# New relationship - am I being too clingy?



## justonelife (Jul 29, 2010)

I'm in my first post-divorce relationship and have been seeing a wonderful man for about 7 months. We recently said that we love each other, everything is going very well. The only problem is that I find myself wanting to rush right back in to a fulltime, almost married relationship (meaning practically living together) while he wants to take his time and I think has a little bit of fear of commitment.

I'm torn because I don't want my own issues (insecurity, fear of being alone, etc) to ruin this relationship and maybe I'm expecting too much. At the same time, one thing I learned during the breakup of my marriage is that you should trust your gut. If you aren't happy in a relationship, simply ignoring your feelings isn't healthy either. The issues will just continue to grow.

So I guess my question is this: If you have been seeing someone for 6+ months and they have told you that they love you, how much time together is reasonable to expect? Because of kids and work schedules, we aren't able to see each other usually 2-3 days a week so I pretty much expect to see him the other days. But we often go 5 or 6 days without seeing each other and then he'll "make up for it" by seeing me 2 or 3 days in a row (which might just be an hour lunch date or something like that) and then it's another 5 days of just texting or phone calls. He's only spent the night at my house 2-3 times ever. Basically I would say we spend an average of 8-10 hours per week together. Am I being unreasonable to want more at this stage?


----------



## Deejo (May 20, 2008)

Well, at least you know where he stands. Does he know how you feel?
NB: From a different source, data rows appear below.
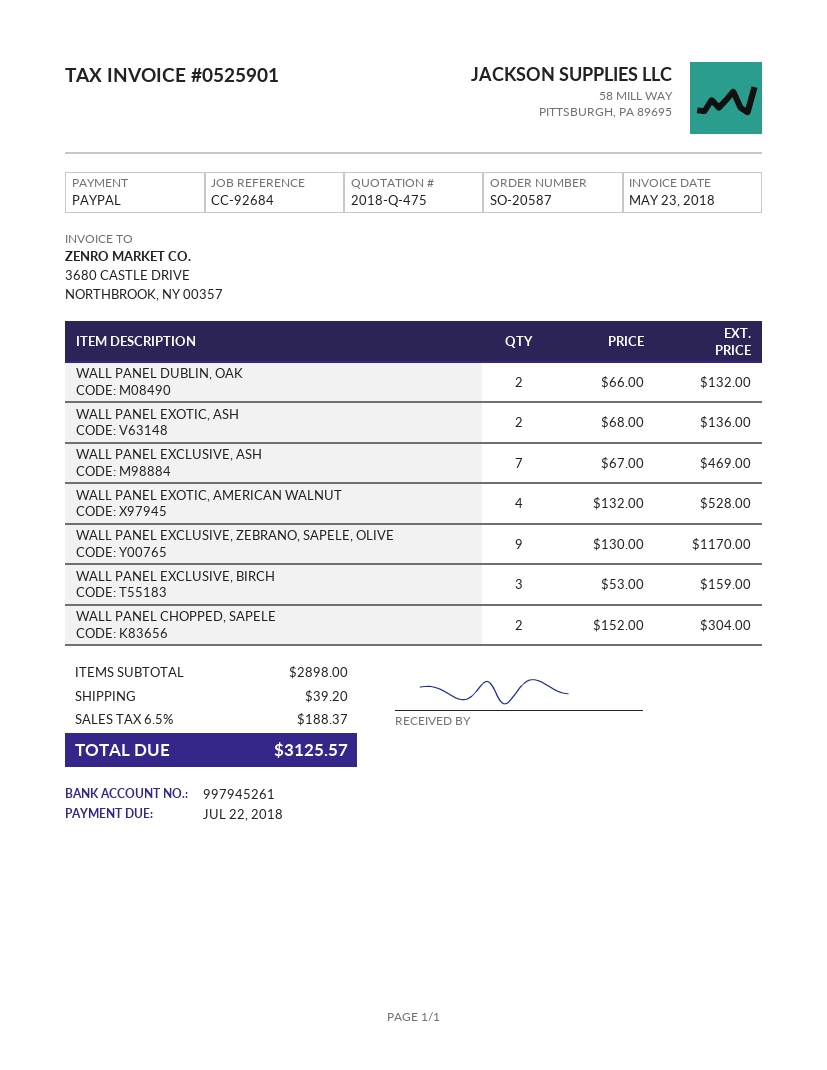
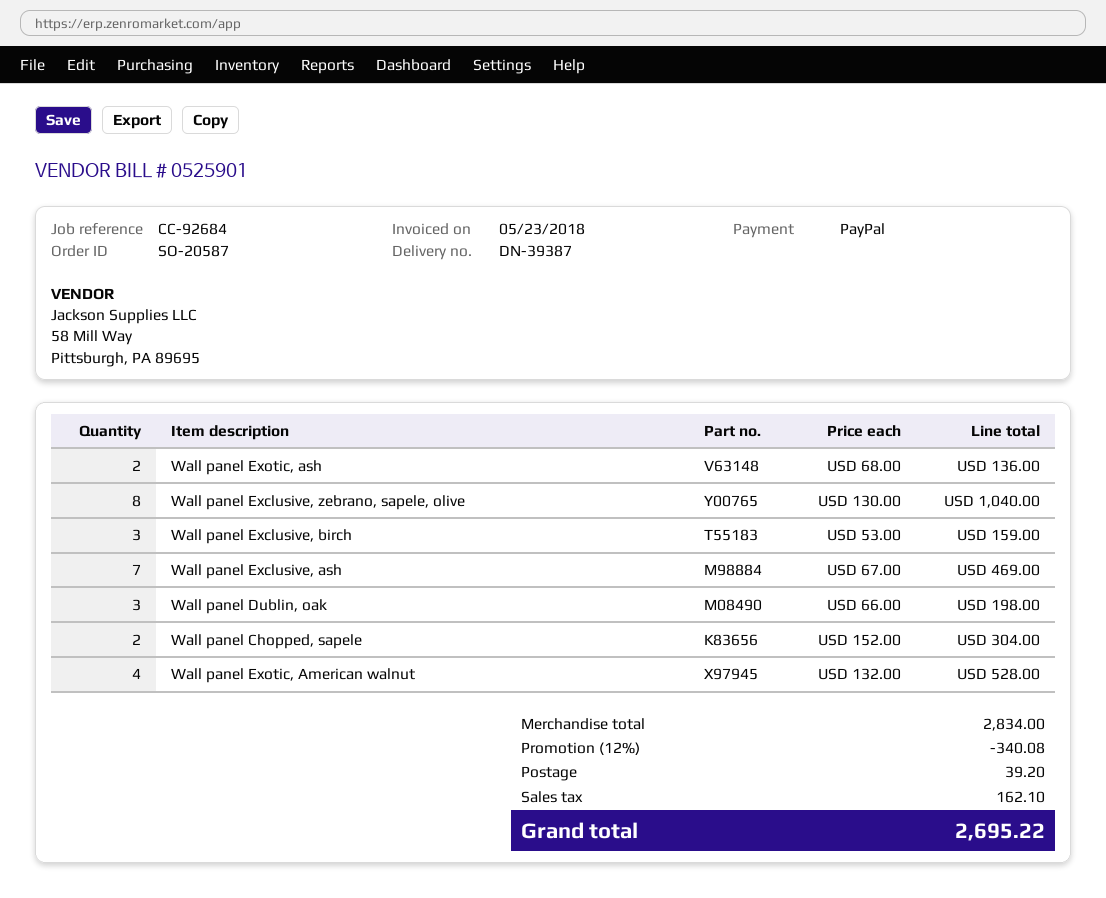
WALL PANEL DUBLIN, OAK: 2 x 66.00 = 132.00 -> 3 x 66.00 = 198.00
WALL PANEL EXCLUSIVE, ZEBRANO, SAPELE, OLIVE: 9 x 130.00 = 1170.00 -> 8 x 130.00 = 1040.00
subtotal: 2898.00 -> 2834.00
discount: none -> 12% = 340.08
tax: 188.37 -> 162.10
total: 3125.57 -> 2695.22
I don't think that you are being unreasonable. However, what makes the dynamic challenging is he is not being unreasonable with what he wants or expects either.

Dating gets complex for exactly the reasons you indicated, work, kids, and other life interests.

If you 'need' more, and he 'needs' less, neither of you is wrong. You are either going to have find a middle-ground that you both find satisfying, or you would do well to move on.


----------



## justonelife (Jul 29, 2010)

Thanks Deejo. As with most relationship issues, we communicated about this and it helped a lot. You are correct, there is no right or wrong answer but we both got some perspective on the other person's point of view. 

From his POV, seeing me 3 days in a row is a lot of time together. From my POV, those 3 dates only amounted to 7 hours in the whole week. These are both valid ways of looking at the time we spent together, but it was good to learn how the other person was seeing it.

I was feeling rejected by him for not wanting to spend more time with me, while he felt that asking for more time might make HIM seem needy. Ironic, huh? 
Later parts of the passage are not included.